Der grösste Unterschied ist bereits beim Ausgangsmaterial zu finden: Aluminium-Laufräder sind günstiger als Carbon-Laufräder. Bei DT Swiss reicht die Spanne von ca. unter 400.- EUR (Alu) bis 2.500.- EUR für Carbon-Aerolaufräder. Nicht nur Entwicklungsarbeit und Einzigartigkeit spielen eine Rolle, viel wichtiger ist in der Produktion die Felgen, der Komponenten, der Aufbau der Laufräder und daraus resultierend die Sicherheit. Zwar fällt bei modernen Carbon-Laufrädern für Scheibenbremsen der potentielle Verschleiss der Bremsflanken weg, doch sicherheitsrelevante Komponenten wie Naben, Speichen und Felgen müssen Bremskräften anders begegnen und eine Vielzahl von «Reifenoptionen» sollte mit den Laufrädern abbildbar sein. Stichworte sind u.a. Tubeless Reifen und die Luftdrücke. Normen und anerkannte Standards helfen, die Sicherheit von den Komponenten und Laufrädern zu verbessern. Mit unserem Know-How aus fast 30 Jahren Erfahrung bei der Speichenproduktion haben wir die DT aerolite II und DT aero comp II Stahlspeichen für die letzte Generation der ARC Aerolaufräder entwickelt: Diese tragen nachweislich positiv zur Aerodyamik bei, sind extrem belastbar und leicht. Und dennoch steht für DT Swiss die Sicherheit ganz oben und wir gehen keine Kompromisse ein. Aus diesem Grund werden alle Laufräder von Hand aufgebaut, egal ob Einstiegsmodell in Alu oder High-End in Carbon. Darüber hinaus bieten wir ein grosses Netz von fast 50 Service Centern und zudem eine Vielzahl von geschulten Händlern weltweit an, welche Laufräder prüfen, «servicen» und ggfs. reparieren können. Die Einfachheit von den Ratchet EXP Naben lässt sogar kleine Servicearbeiten am Freilaufsystem ohne technischen Background und Werkzeug in der eigenen kleinen Werkstatt zu (das gilt ebenso für den Einstiegsbereich mit Aluminium-Laufrädern). Damit gewährleisten wir, dass scheinbar «teure» Laufräder langlebig und somit nachhaltig gefahren werden können. Dadurch relativiert der Preis.

tri2b.com: Aerolaufräder sind immer auch ein Eyecatcher. Wer sein Rad so aufgebaut hat, der will damit möglichst oft auch im Training unterwegs sein. Wie sieht es mit der Alltagstauglichkeit im Vergleich zu normalen „Road-Performance“ Laufrädern aus?

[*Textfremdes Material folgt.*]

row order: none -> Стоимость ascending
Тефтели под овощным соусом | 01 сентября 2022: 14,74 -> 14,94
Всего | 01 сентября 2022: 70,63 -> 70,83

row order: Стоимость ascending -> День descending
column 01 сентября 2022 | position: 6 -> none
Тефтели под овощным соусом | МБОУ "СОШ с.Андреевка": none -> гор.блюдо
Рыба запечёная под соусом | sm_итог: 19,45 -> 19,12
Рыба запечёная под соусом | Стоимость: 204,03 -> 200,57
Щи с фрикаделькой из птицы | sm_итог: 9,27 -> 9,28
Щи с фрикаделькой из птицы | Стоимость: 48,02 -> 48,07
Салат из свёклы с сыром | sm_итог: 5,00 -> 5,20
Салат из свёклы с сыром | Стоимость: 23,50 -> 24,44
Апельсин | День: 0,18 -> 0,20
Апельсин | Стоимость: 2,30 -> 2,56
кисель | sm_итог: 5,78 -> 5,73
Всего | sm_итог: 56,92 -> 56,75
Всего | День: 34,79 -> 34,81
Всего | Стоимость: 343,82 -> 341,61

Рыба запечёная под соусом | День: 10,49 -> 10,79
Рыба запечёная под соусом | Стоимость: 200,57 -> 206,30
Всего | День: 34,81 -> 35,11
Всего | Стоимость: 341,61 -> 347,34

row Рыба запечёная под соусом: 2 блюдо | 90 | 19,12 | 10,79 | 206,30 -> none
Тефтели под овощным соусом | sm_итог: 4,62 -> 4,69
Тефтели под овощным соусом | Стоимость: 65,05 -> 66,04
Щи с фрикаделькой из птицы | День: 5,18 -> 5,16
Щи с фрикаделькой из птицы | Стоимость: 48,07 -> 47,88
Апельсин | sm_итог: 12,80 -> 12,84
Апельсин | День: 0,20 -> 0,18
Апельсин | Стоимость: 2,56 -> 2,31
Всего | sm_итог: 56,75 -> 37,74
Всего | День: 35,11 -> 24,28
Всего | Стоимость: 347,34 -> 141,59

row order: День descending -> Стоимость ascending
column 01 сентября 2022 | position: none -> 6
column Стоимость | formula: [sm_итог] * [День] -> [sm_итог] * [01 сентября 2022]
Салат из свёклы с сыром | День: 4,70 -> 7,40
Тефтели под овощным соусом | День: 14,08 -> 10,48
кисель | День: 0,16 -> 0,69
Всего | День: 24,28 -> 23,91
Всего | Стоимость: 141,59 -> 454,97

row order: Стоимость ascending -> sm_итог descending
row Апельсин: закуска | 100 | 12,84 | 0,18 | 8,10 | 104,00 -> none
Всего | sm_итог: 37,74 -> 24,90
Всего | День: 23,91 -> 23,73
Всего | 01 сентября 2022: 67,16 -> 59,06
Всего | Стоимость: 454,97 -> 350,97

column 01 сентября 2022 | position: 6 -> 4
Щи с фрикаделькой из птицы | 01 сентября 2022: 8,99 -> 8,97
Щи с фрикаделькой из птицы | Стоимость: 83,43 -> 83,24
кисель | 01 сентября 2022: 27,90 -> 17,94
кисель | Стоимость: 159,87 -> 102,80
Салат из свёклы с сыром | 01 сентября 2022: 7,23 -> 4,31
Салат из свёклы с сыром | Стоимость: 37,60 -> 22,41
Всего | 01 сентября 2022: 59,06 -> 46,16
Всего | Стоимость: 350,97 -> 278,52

R.E.: Moderne Laufräder mit Scheibenbremsen verschleissen «nur» noch im Bereich der Bremsscheiben/-beläge und der Reifen. Mit Ausnahme der Hinterradscheibe spricht wenig dagegen, die Laufräder nicht auch im Training oder auf dem Weg zur Arbeit zu fahren. Bei Letzterem sollten die Laufräder jedoch bestimmungsgemäss verwendet werden. Carbon-Aerolaufräder (z.B. die ARC Serie) sind für den Gebrauch auf asphaltierten Strassen vorgesehen (ASTM Klasse 1), nicht vorgesehen sind Ausflüge auf Singletrails oder längere Passagen auf unbefestigten Wegen, bei denen auch kleinere Absätze zu überwinden sind. Diese Ansprüche werden durch Laufräder mit einer höheren ASTM Klasse 2 abgedeckt, wie z.B. beim Cyclo Cross (Querfeldein), Gravel oder auch den Serien der Endurance Laufräder. Diese bieten mit 45 mm hohen Felgen Aerodynamik und sind breit genug für 28-34 mm Reifen – eine gute Mischung für Alltag, Training und Wettkampf.